### [Exercise aim]
From the entries below, copy every line that holds the word "display".
(Beginning of Input data)
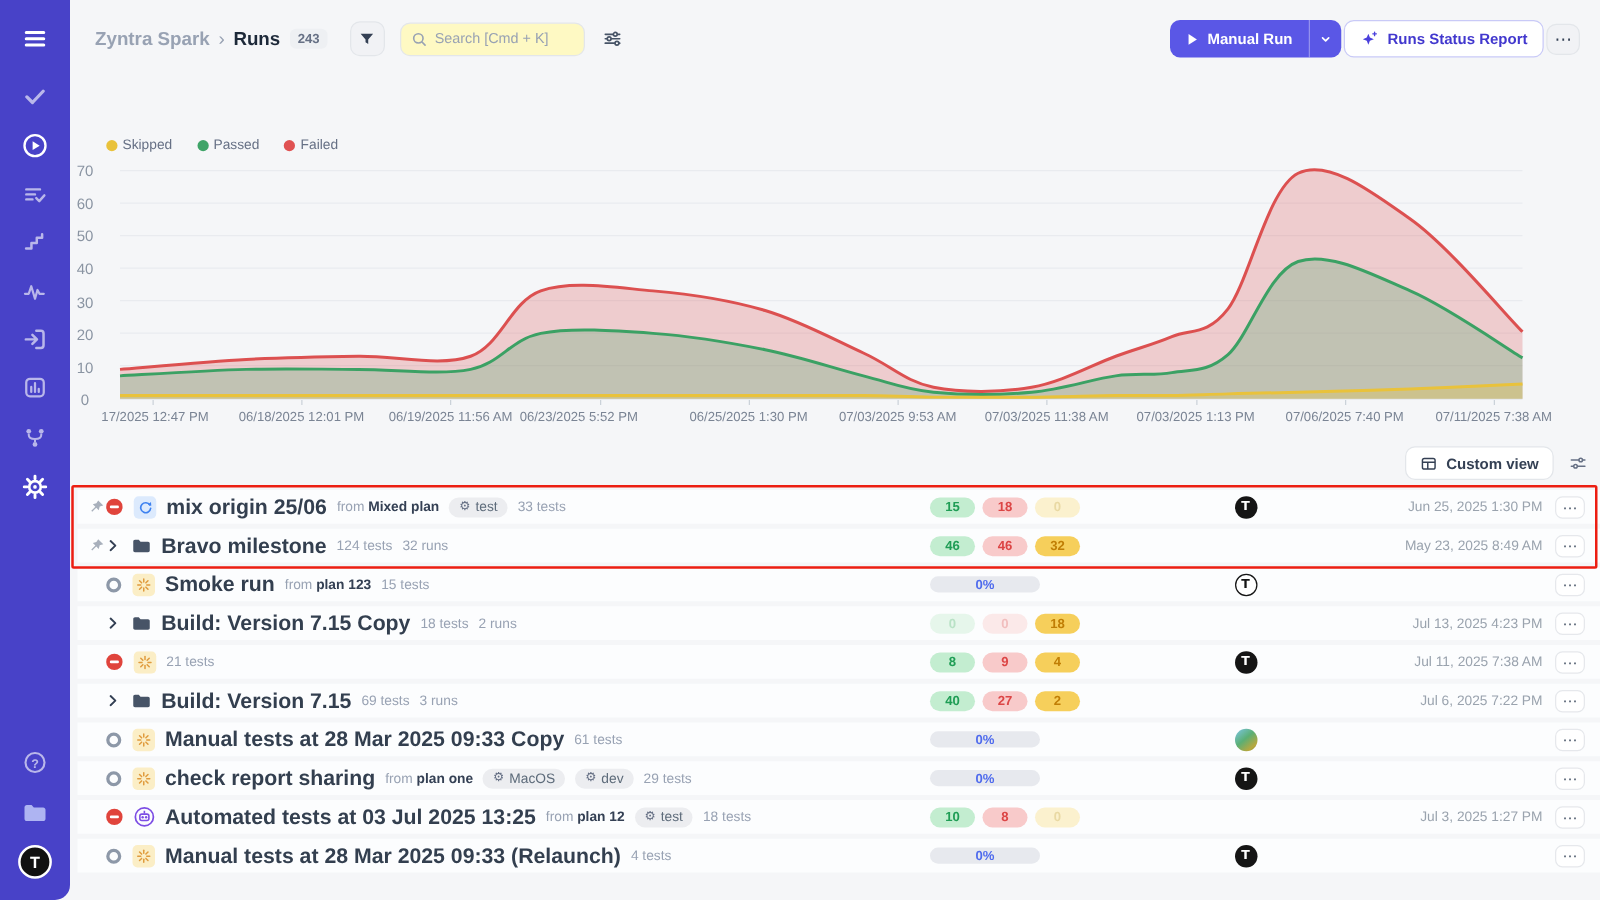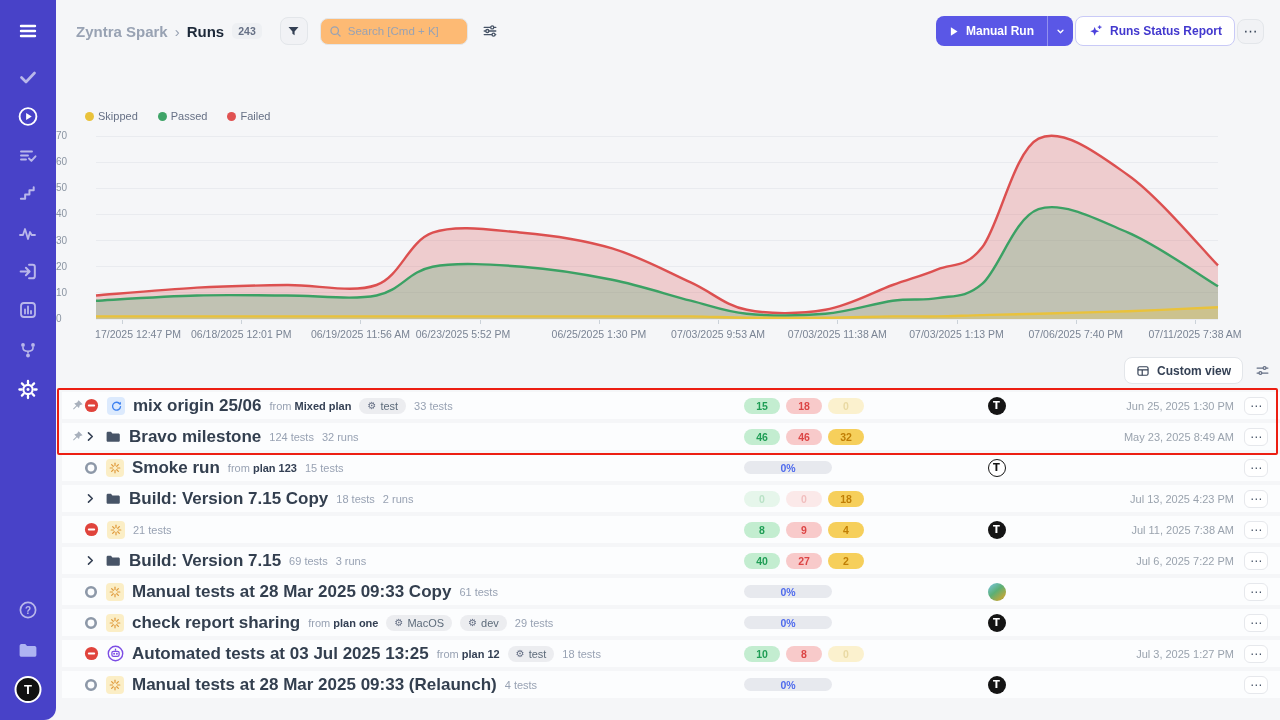--- a/index.html
+++ b/index.html
@@ -21,7 +21,7 @@
   .count-pill{margin-left:8px;background:#EEF0F3;border-radius:5px;padding:2px 6px;font-size:10.5px;font-weight:600;color:#667085}
   .iconbtn{display:flex;align-items:center;justify-content:center;border:1px solid #E3E6EA;background:#F1F2F5;border-radius:8px;cursor:pointer}
   .filterbtn{width:28px;height:28px;margin-left:18px}
-  .search{margin-left:12px;width:148px;height:27px;border:1px solid #E3E6EA;border-radius:8px;background:#fdba74;display:flex;align-items:center;padding:0 8px;gap:6px}
+  .search{margin-left:12px;width:148px;height:27px;border:1px solid #E3E6EA;border-radius:8px;background:#fef9c3;display:flex;align-items:center;padding:0 8px;gap:6px}
   .search input{border:none;outline:none;width:110px;font-size:11.5px;font-family:inherit;color:#475467;background:transparent}
   .search input::placeholder{color:#98A2B3}
   .sliders{margin-left:14px;cursor:pointer}

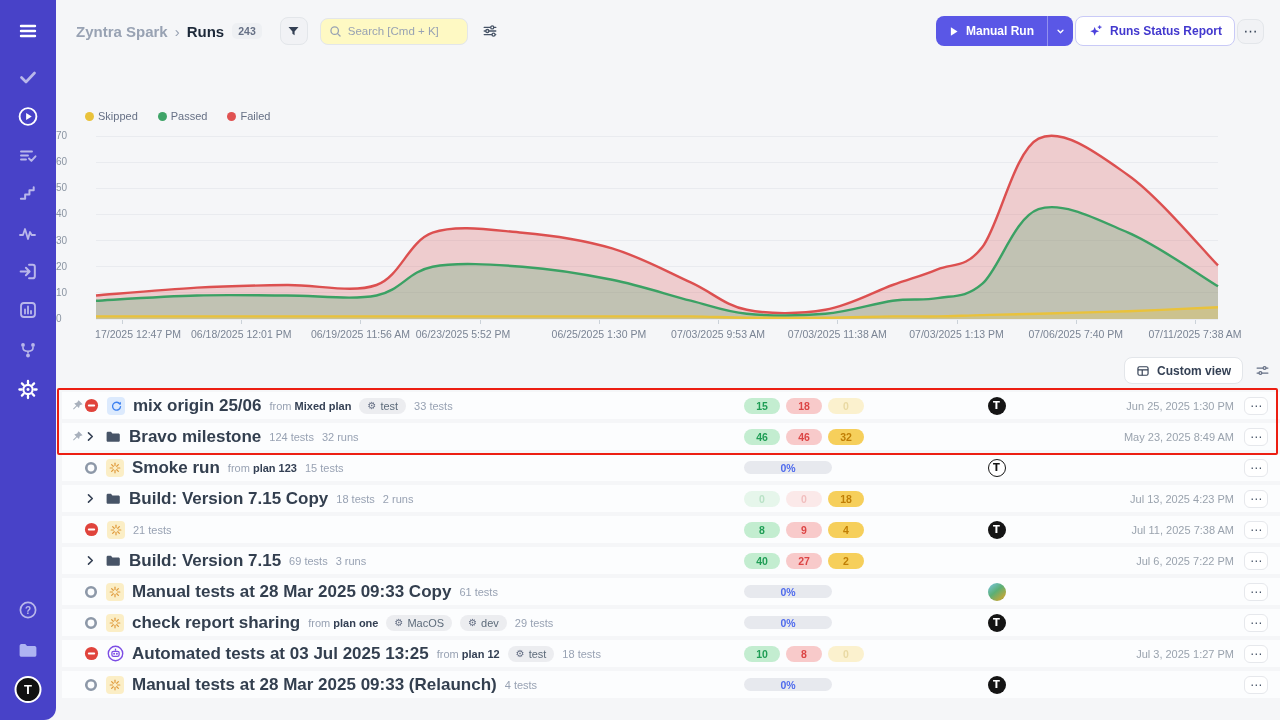--- a/index.html
+++ b/index.html
@@ -43,7 +43,7 @@
   .lg-dot{width:9px;height:9px;border-radius:50%}
   .chart{position:absolute;left:0;top:128px;width:1224px;height:222px}
   .gline{position:absolute;height:1px;background:#E9EBEF}
-  .ylab{position:absolute;width:24px;text-align:left;font-size:10px;color:#8A94A2}
+  .ylab{position:absolute;width:24px;text-align:center;font-size:12px;color:#8A94A2}
   .xlab{position:absolute;width:132px;text-align:center;font-size:10.5px;color:#7A8494;top:200px}
   .tick{position:absolute;top:192px;width:1px;height:4px;background:#CBD2D9}
   

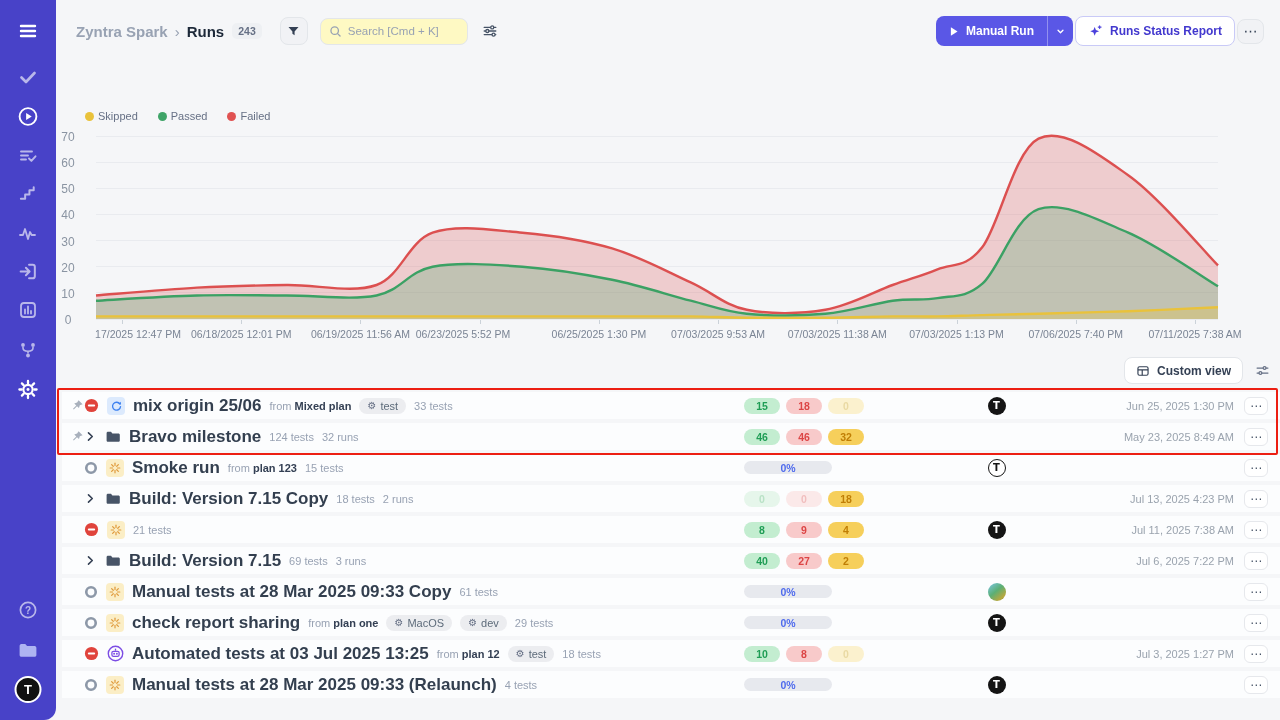--- a/index.html
+++ b/index.html
@@ -250,7 +250,7 @@
       <div class="ylab" style="top: 28.1429px;">60</div>
       <div class="gline" style="left: 40px; width: 1122px; top: 7.5px;"></div>
       <div class="ylab" style="top: 2px;">70</div>
-      <div class="xlab" style="left: 16px;">17/2025 12:47 PM</div>
+      <div class="xlab" style="left: 2px;">17/2025 12:47 PM</div>
       <div class="tick" style="left: 66px;"></div>
       <div class="xlab" style="left: 119.222px;">06/18/2025 12:01 PM</div>
       <div class="tick" style="left: 185.222px;"></div>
(End of Input data)
### [Solution for this task]
   .iconbtn{display:flex;align-items:center;justify-content:center;border:1px solid #E3E6EA;background:#F1F2F5;border-radius:8px;cursor:pointer}
-  .search{margin-left:12px;width:148px;height:27px;border:1px solid #E3E6EA;border-radius:8px;background:#fdba74;display:flex;align-items:center;padding:0 8px;gap:6px}
+  .search{margin-left:12px;width:148px;height:27px;border:1px solid #E3E6EA;border-radius:8px;background:#fef9c3;display:flex;align-items:center;padding:0 8px;gap:6px}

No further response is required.